▸ **DESCRIPTION OF THE TASK**
The entries need to be copied exactly as they stand, images left out.

---------- DATA IN THIS EXERCISE

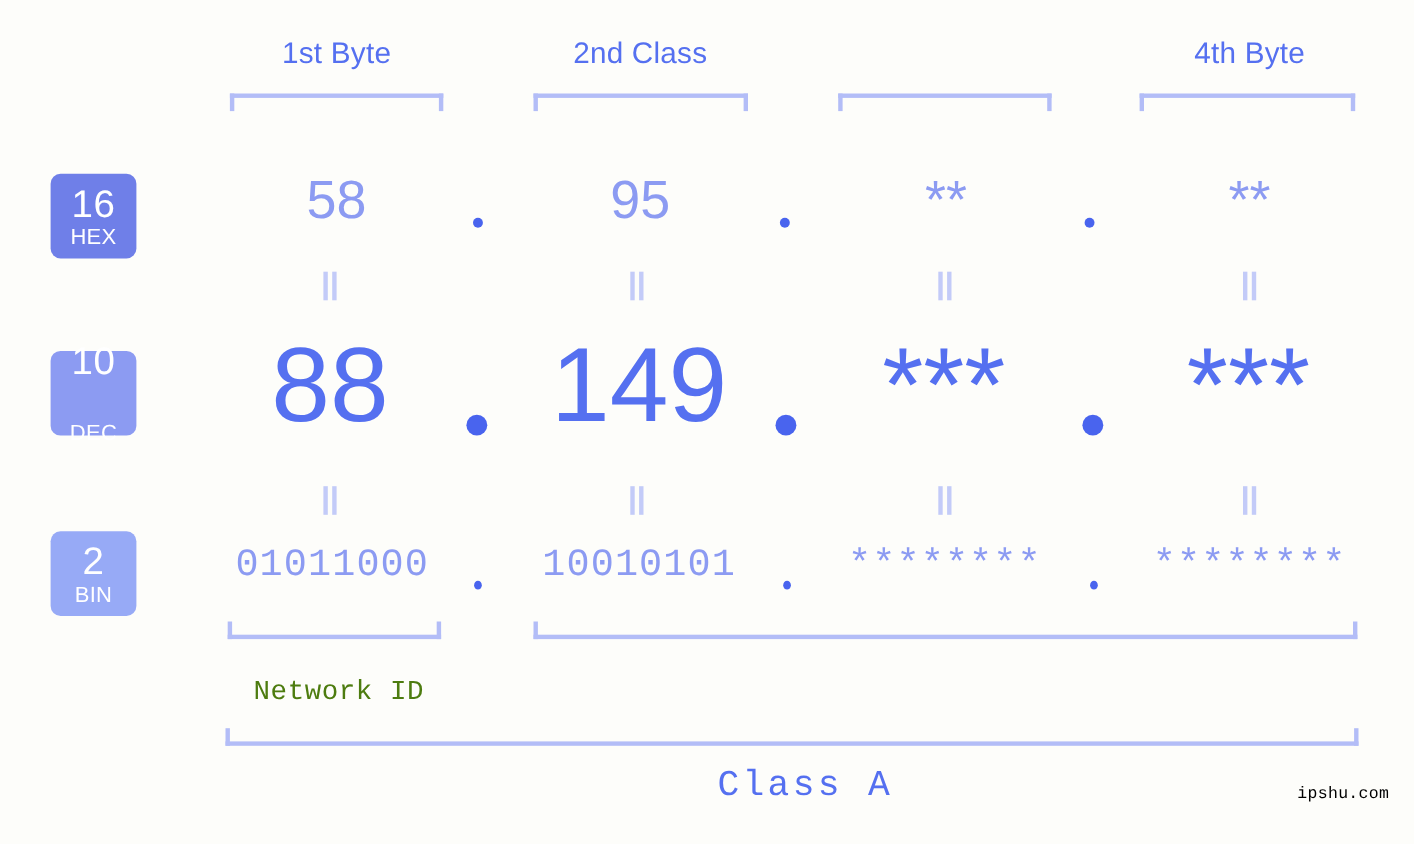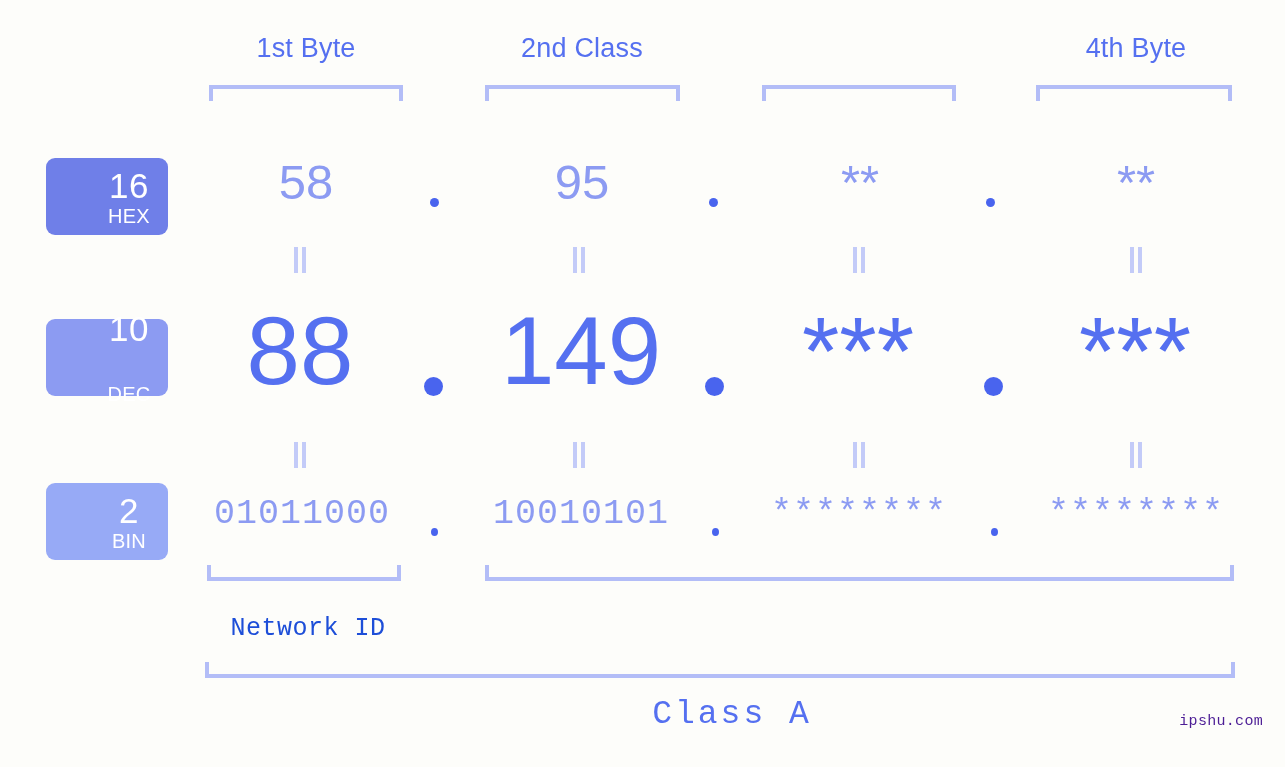"16" .badge { padding-left: 44px -> none }
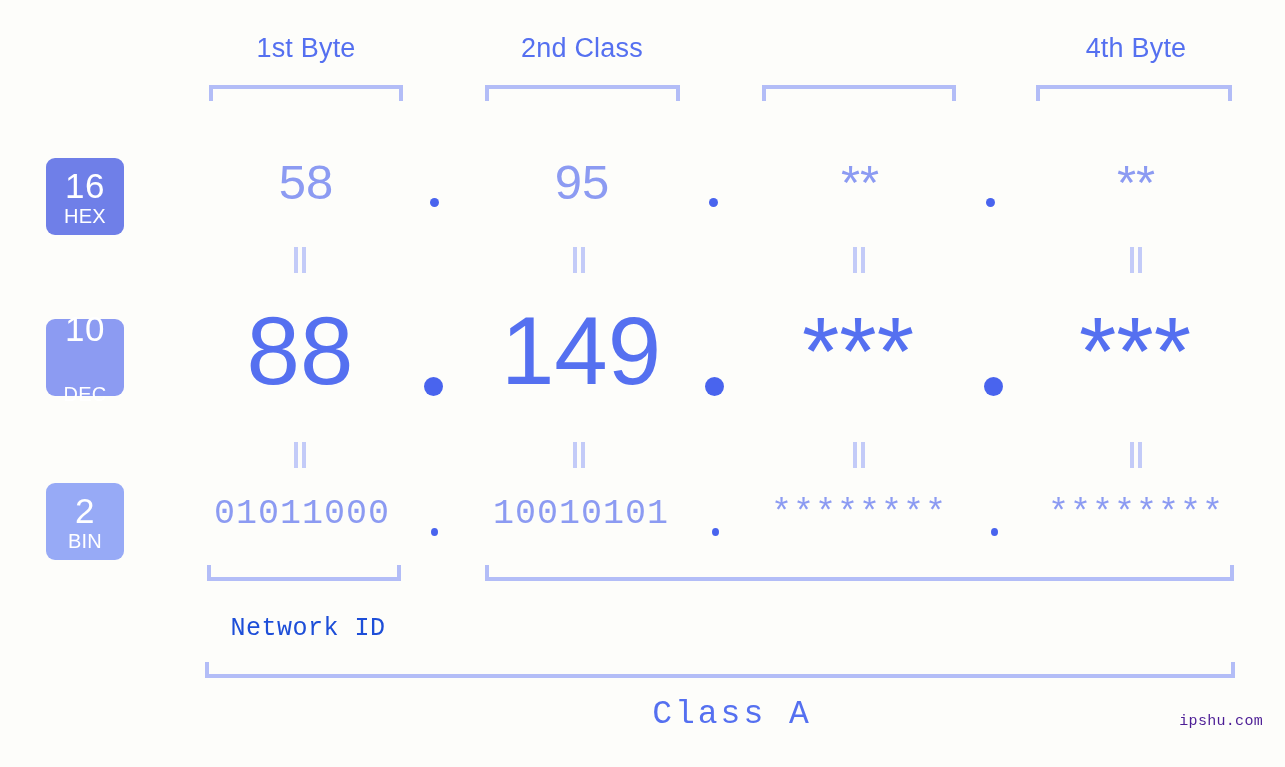"Network ID" .id-label { color: #1d4ed8 -> #4d7c0f }
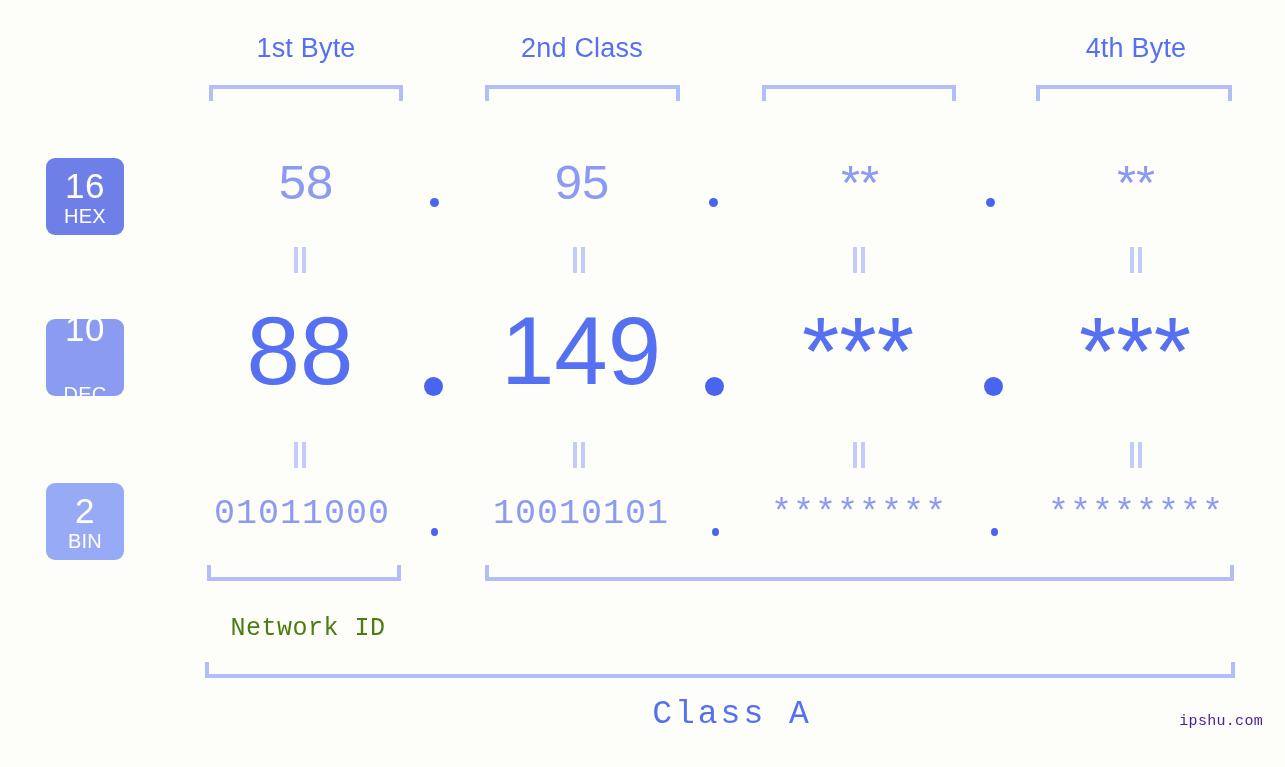"ipshu.com" .watermark { color: #4c1d95 -> #000000 }
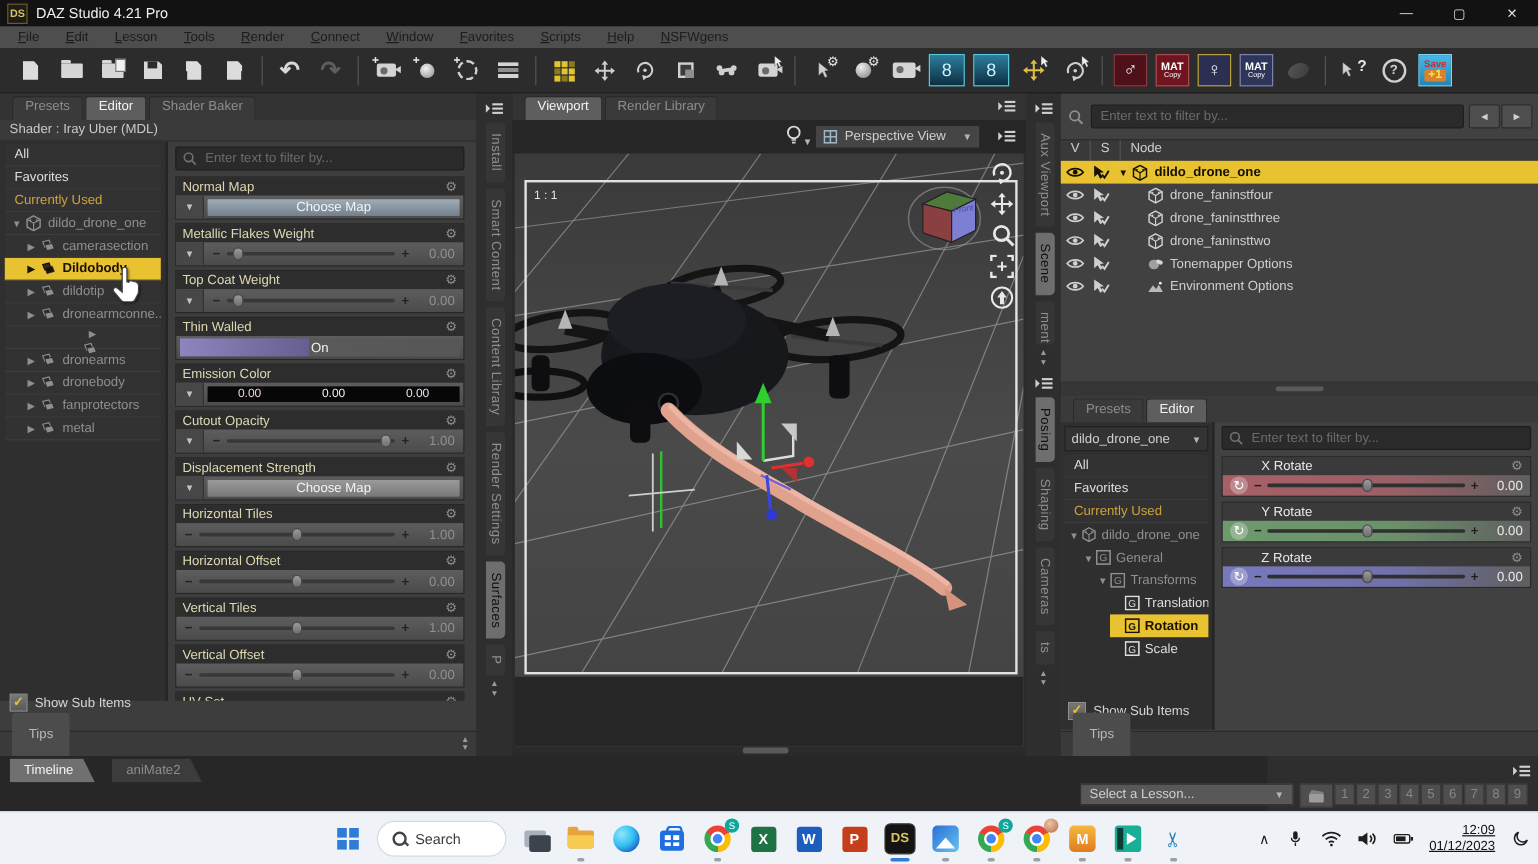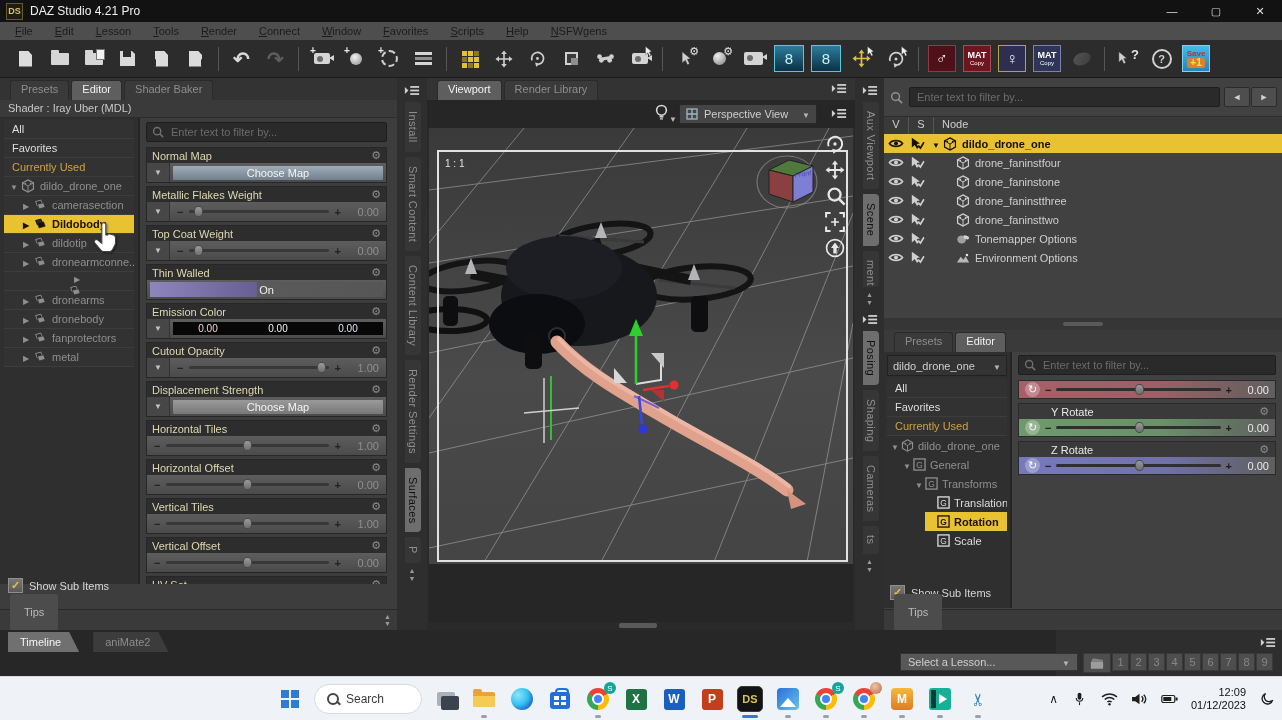"drone_faninstone" div.srow { html: <div> <svg> <use></use> </svg> <svg> <use></use> </svg> <span></span> <svg> <use></use> </svg> <span>drone_faninstone</span> </div> -> none }
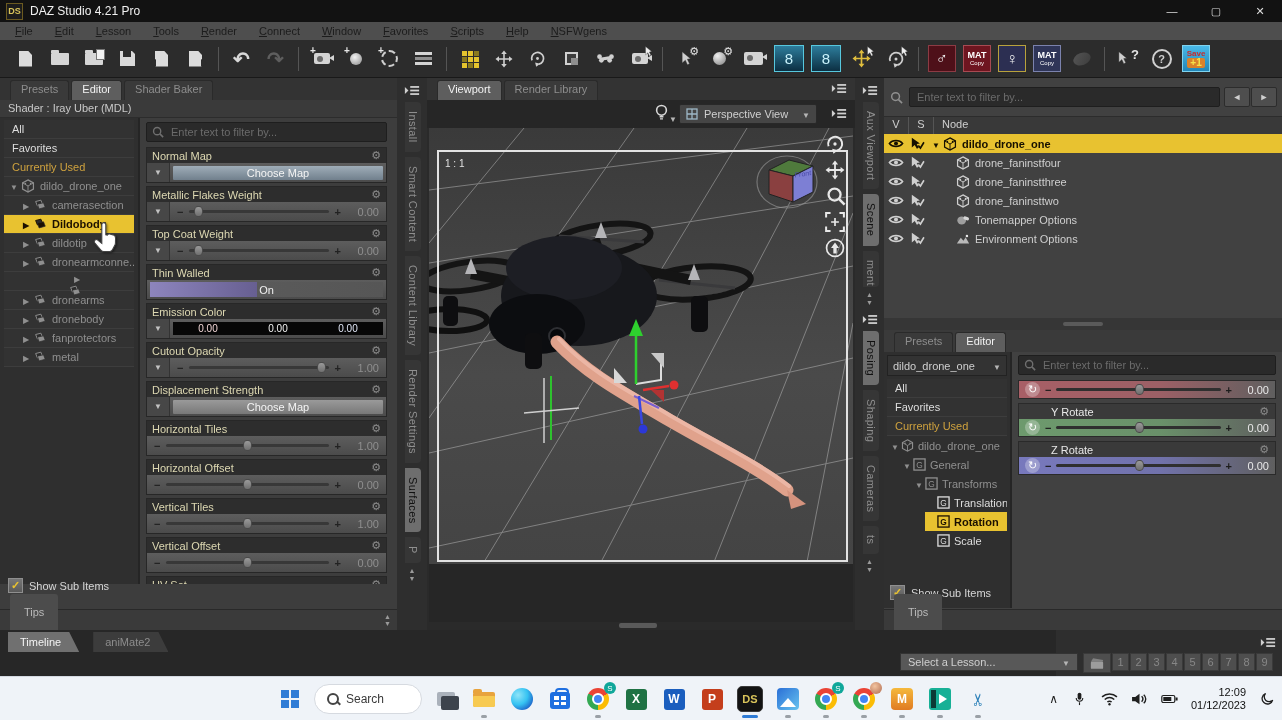"X Rotate" div.rot-head { html: none -> <div> <span>X Rotate</span> <span></span> </div> }
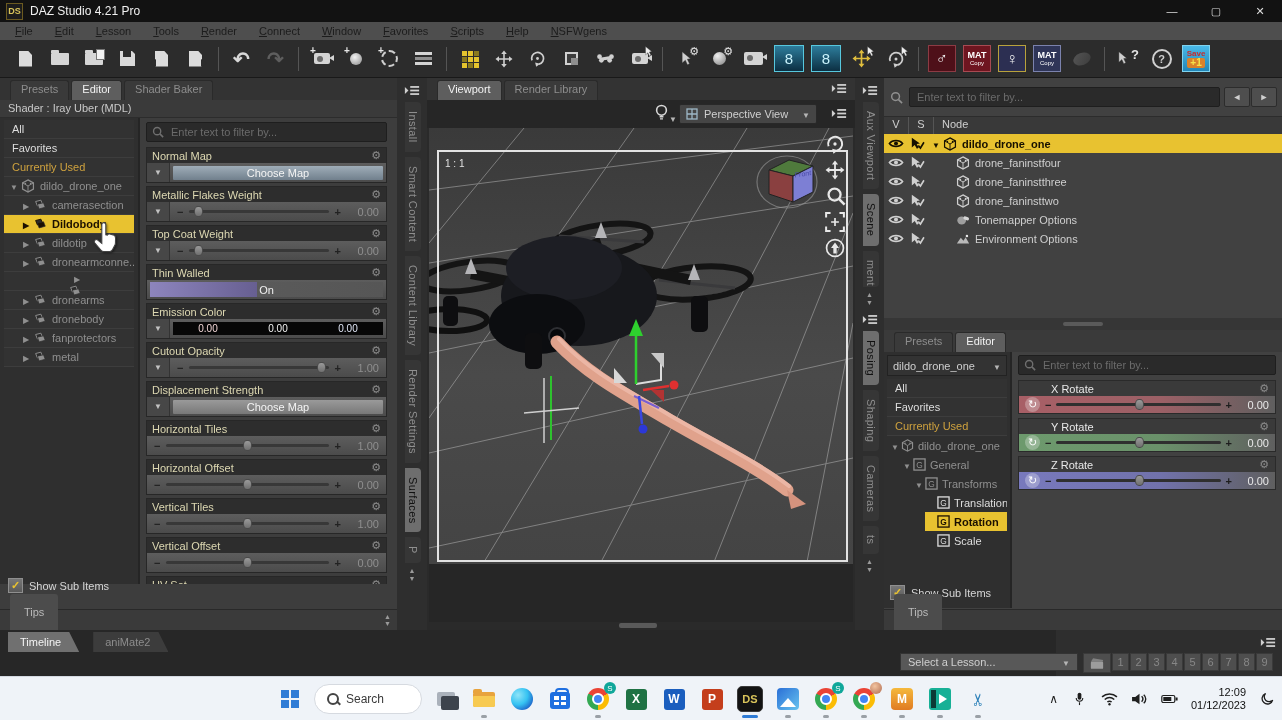"12:09" .clock { text-decoration: none -> underline }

--------------------

▸ **RESPONSE TO THIS TASK**
"16" .badge { padding-left: 44px -> none }
"Network ID" .id-label { color: #1d4ed8 -> #4d7c0f }
"ipshu.com" .watermark { color: #4c1d95 -> #000000 }
"drone_faninstone" div.srow { html: <div> <svg> <use></use> </svg> <svg> <use></use> </svg> <span></span> <svg> <use></use> </svg> <span>drone_faninstone</span> </div> -> none }
"X Rotate" div.rot-head { html: none -> <div> <span>X Rotate</span> <span></span> </div> }
"12:09" .clock { text-decoration: none -> underline }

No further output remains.